Martina era también la autora de una campaña sui géneris de educación ciudadana. Con las mismas técnicas de repetición y saturación con que se vendían jabones, bebidas o películas, puso en los pasillos de los supermercados, en los buses, en los envoltorios de los productos de consumo, conceptos básicos de civismo, cuya mayor innovación fue usar el femenino para lo general e introducir el concepto de la Cuidadanía, las y los ciudadanos como Cuidadanos, como cuidadores de la Patria, una idea que tomó de un grupo de feministas españolas (Ser cuidadana es pagar impuestos, Ser cuidadana es mejorar tu barrio, Ser cuidadana es cuidar tu salud).

La educación para la libertad, como la llamaba ella, era un trabajo cuesta arriba. Tras tanto gobierno autoritario, la necesidad había enseñado a la gente a sobrevivir a punta de dejarse enjaular, pero no sin antes preguntar: ¿Qué me vas a dar si me meto en la jaula? Le costó creerlo pero bien cierto era lo que le deletreó Viviana durante la campaña: la mentalidad de este país es la de una mujer dependiente y abusada. ¿Te das cuenta? Por eso vas a ver que hasta los hombres van a votar por nosotras. Y así fue. Lograron hacerle ver a muchos hombres que no era mala idea cuidar el país como si se tratara de la casa de cada quién. Cualquiera podía entender el argumento cuando se explicaba bien, y Viviana era una excelente comunicadora. La respetaban. Se había jugado sin miedo en un país acobardado, y la valentía y el arrojo eran contagiosos como el catarro. Bastó levantar la tapa de la olla de presión que llevaba años cociéndose en su propio jugo para que la esperanza dejara sentir su olor a culantro, a hierbabuena.

¡Qué favor les había hecho el volcancito! Lástima que no explotaba más a menudo ni se podían embotellar los gases esos.

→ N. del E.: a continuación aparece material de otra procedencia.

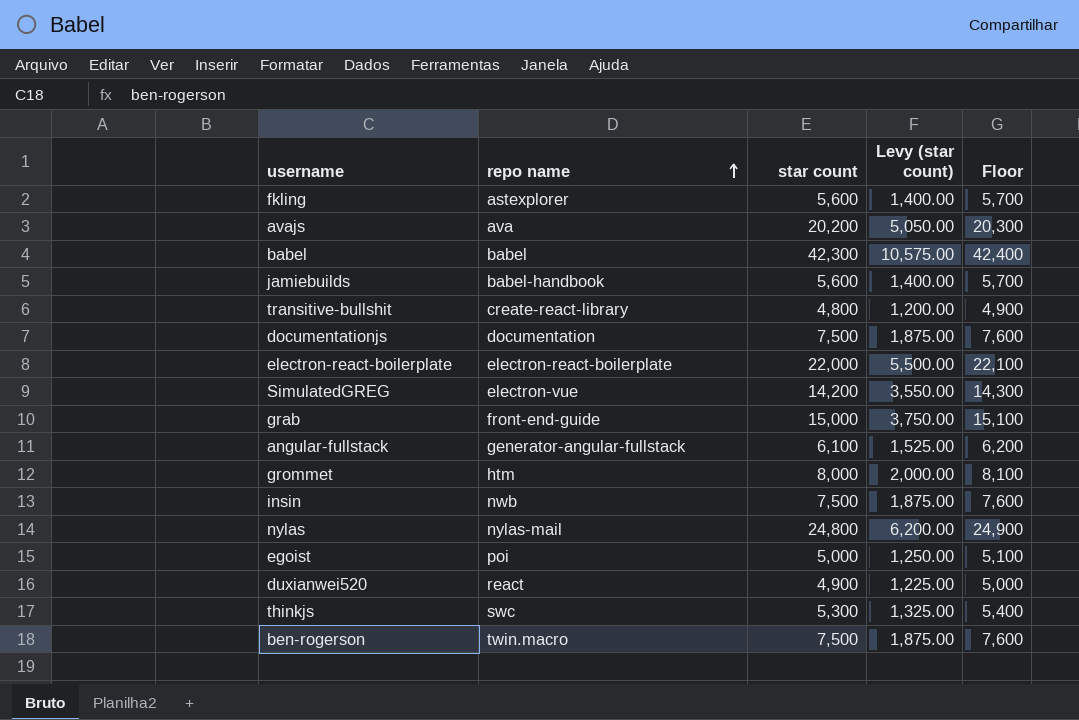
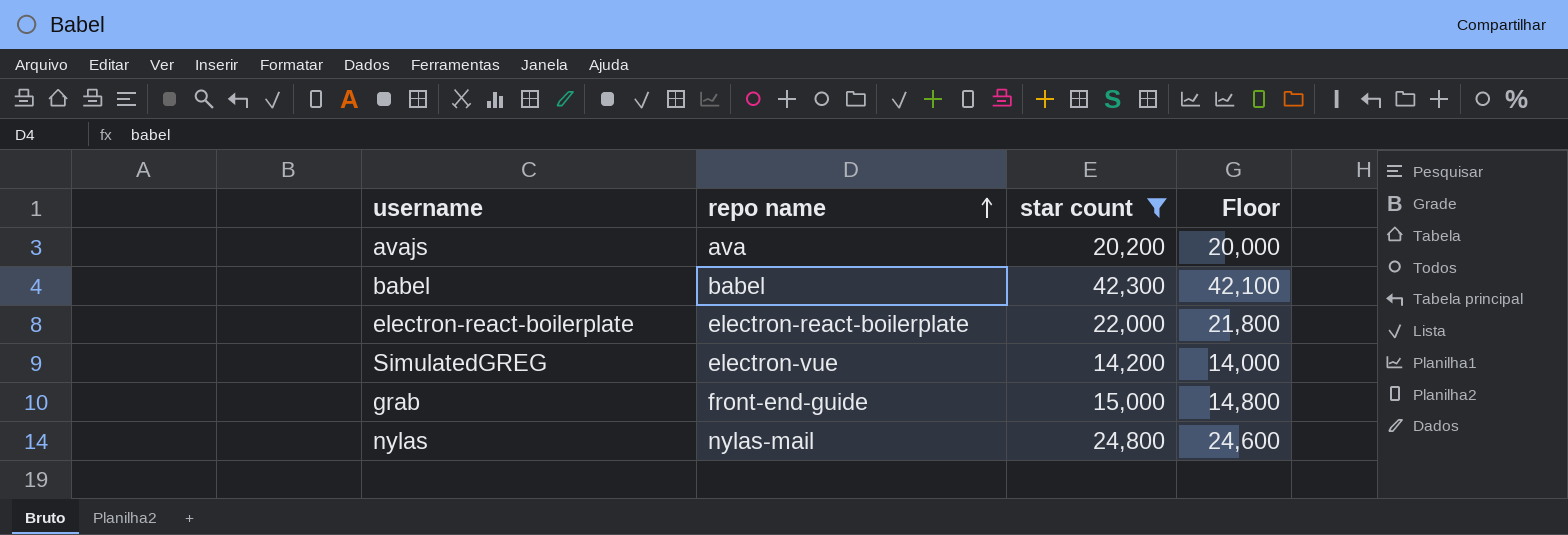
filter: none -> star count >= 14,200
column Levy (star count) | formula: [star count] * 0.25 -> none
column Floor | formula: [star count] + 100 -> [star count] - 200

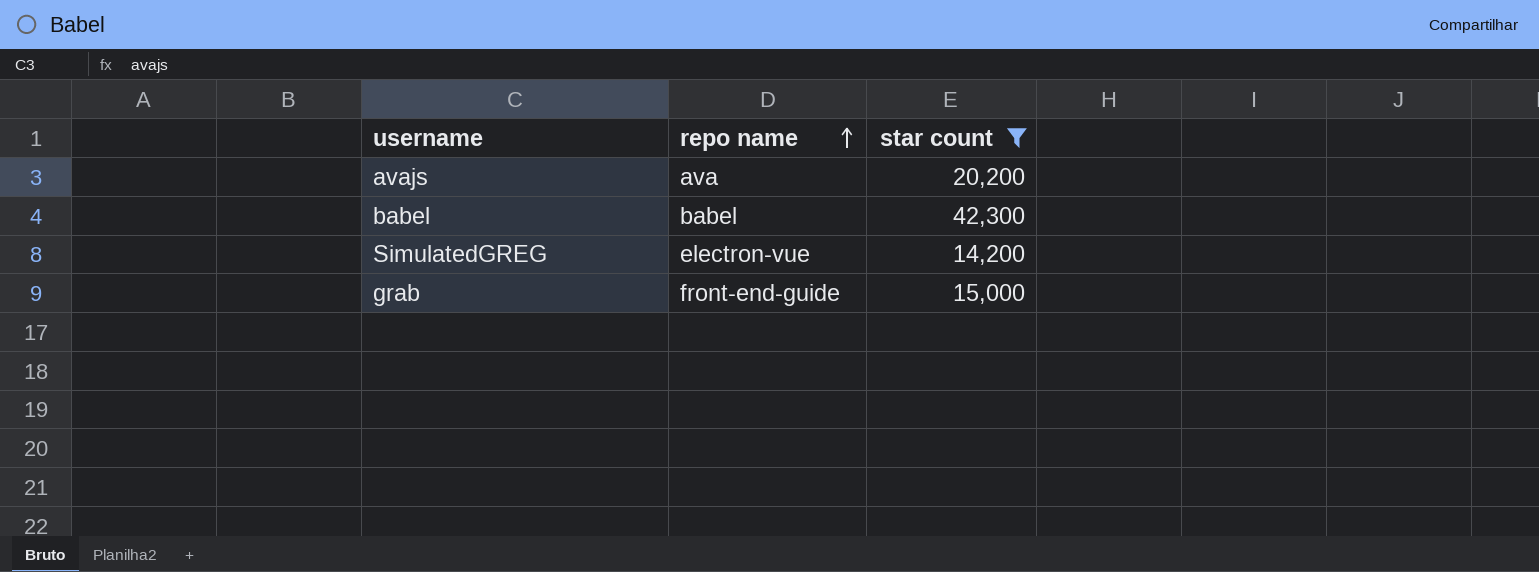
column Floor | formula: [star count] - 200 -> none
row electron-react-boilerplate: electron-react-boilerplate | 22,000 | 21,800 -> none
row nylas: nylas-mail | 24,800 | 24,600 -> none

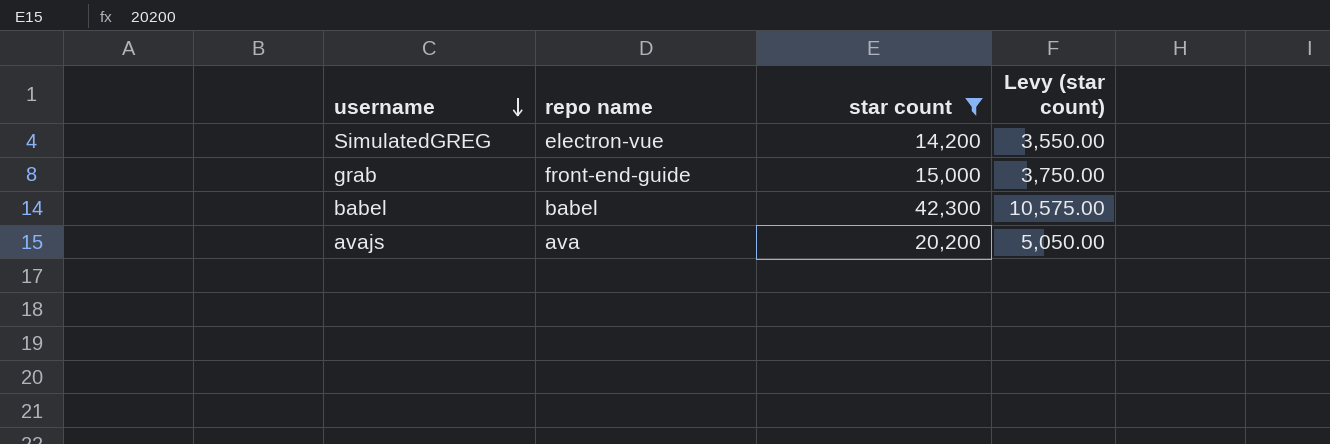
row order: repo name ascending -> username descending
column Levy (star count) | formula: none -> [star count] * 0.25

El efecto había durado aproximadamente dos años, durante los cuales se reformó la Constitución y se montó un sistema que, aunque imperfecto, colocaba a las mujeres y los hombres en una posición de igualdad desconocida hasta entonces.

El retorno de la testosterona no afectó a todos de la misma manera. Hubo quienes reclamaron con violencia su lugar de amos y señores, pero hasta el atentado contra Viviana, Martina pensó que esas personas encontrarían que ni la sociedad ni sus parejas eran ya las mismas. Pero parecía ser que estaba equivocada. En las reuniones del consejo, Eva llevaba varios meses preocupada por el aumento de los feminicidios, las violaciones y las disputas domésticas.

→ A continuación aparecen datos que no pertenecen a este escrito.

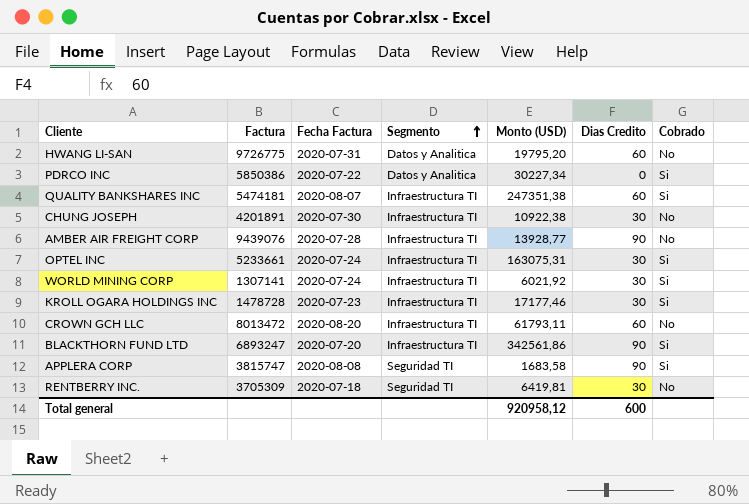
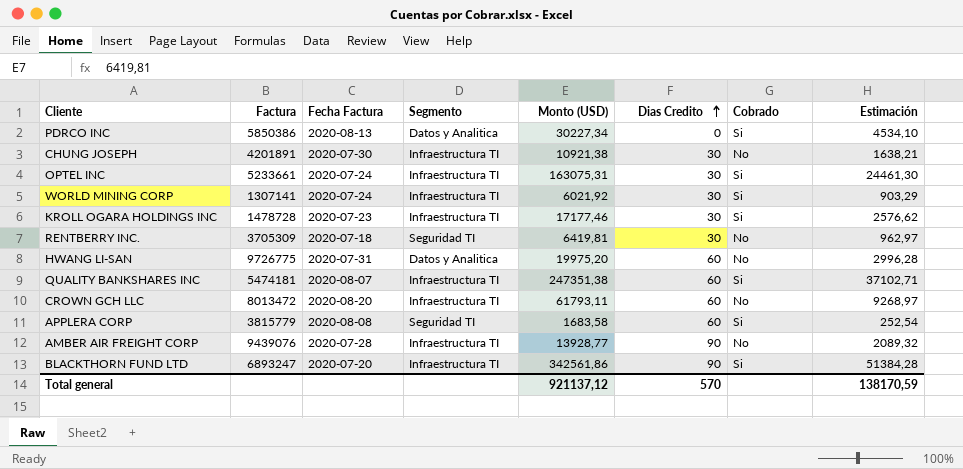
row order: Segmento ascending -> Dias Credito ascending
column Estimación | formula: none -> [Monto (USD)] * 0,15
PDRCO INC | Fecha Factura: 2020-07-22 -> 2020-08-13
CHUNG JOSEPH | Monto (USD): 10922,38 -> 10921,38
HWANG LI-SAN | Monto (USD): 19795,20 -> 19975,20
APPLERA CORP | Factura: 3815747 -> 3815779
APPLERA CORP | Dias Credito: 90 -> 60
Total general | Monto (USD): 920958,12 -> 921137,12
Total general | Dias Credito: 600 -> 570

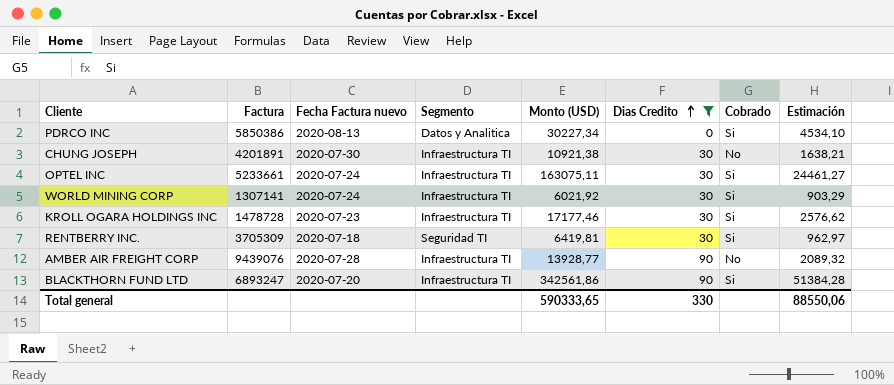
filter: none -> Dias Credito != 60
column name: Fecha Factura -> Fecha Factura nuevo
OPTEL INC | Monto (USD): 163075,31 -> 163075,11
OPTEL INC | Estimación: 24461,30 -> 24461,27
RENTBERRY INC. | Cobrado: No -> Si
Total general | Monto (USD): 921137,12 -> 590333,65
Total general | Dias Credito: 570 -> 330
Total general | Estimación: 138170,59 -> 88550,06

Martina se levantó, se lavó la cara. No quería pensar siquiera en desenlaces fatales. No imaginaba el pie sin Viviana. Mentira eso de que nadie era indispensable. Ella lo era. Era ella la que se atrevió a confiar en que se podía trastocar la realidad porque después de todo era una construcción como cualquier otra.

Sonrió recordando la cara de Rebeca cuando Viviana pidió un papel blanco y dibujó la bandera del partido: la huella de un pie femenino delineado en negro con las uñas pintadas de rojo. Recordó las banderas ondeando por todo el país en la campaña electoral. Iban en el carro y se reían al pasar por las casas mirando las banderitas moverse al viento. Se echó más agua en la cara. No quería llorar. Viviana habría dicho que salieran todas llorando en televisión. Enfatizar todo cuanto se pensaba como femenino, hacerlo hasta el ridículo había sido su genialidad. Nos hemos pasado demasiado tiempo arrepintiéndonos de ser mujeres -decía- y tratando de demostrar que no lo somos, como si serlo no fuera nuestra principal fuerza, pero no más: vamos a tomar cada estereotipo femenino y llevarlo hasta las últimas consecuencias.

Tocaron la puerta. Oyó la voz de Juana de Arco al otro lado.

– Ya podés salir. Ya desalojamos a los curiosos.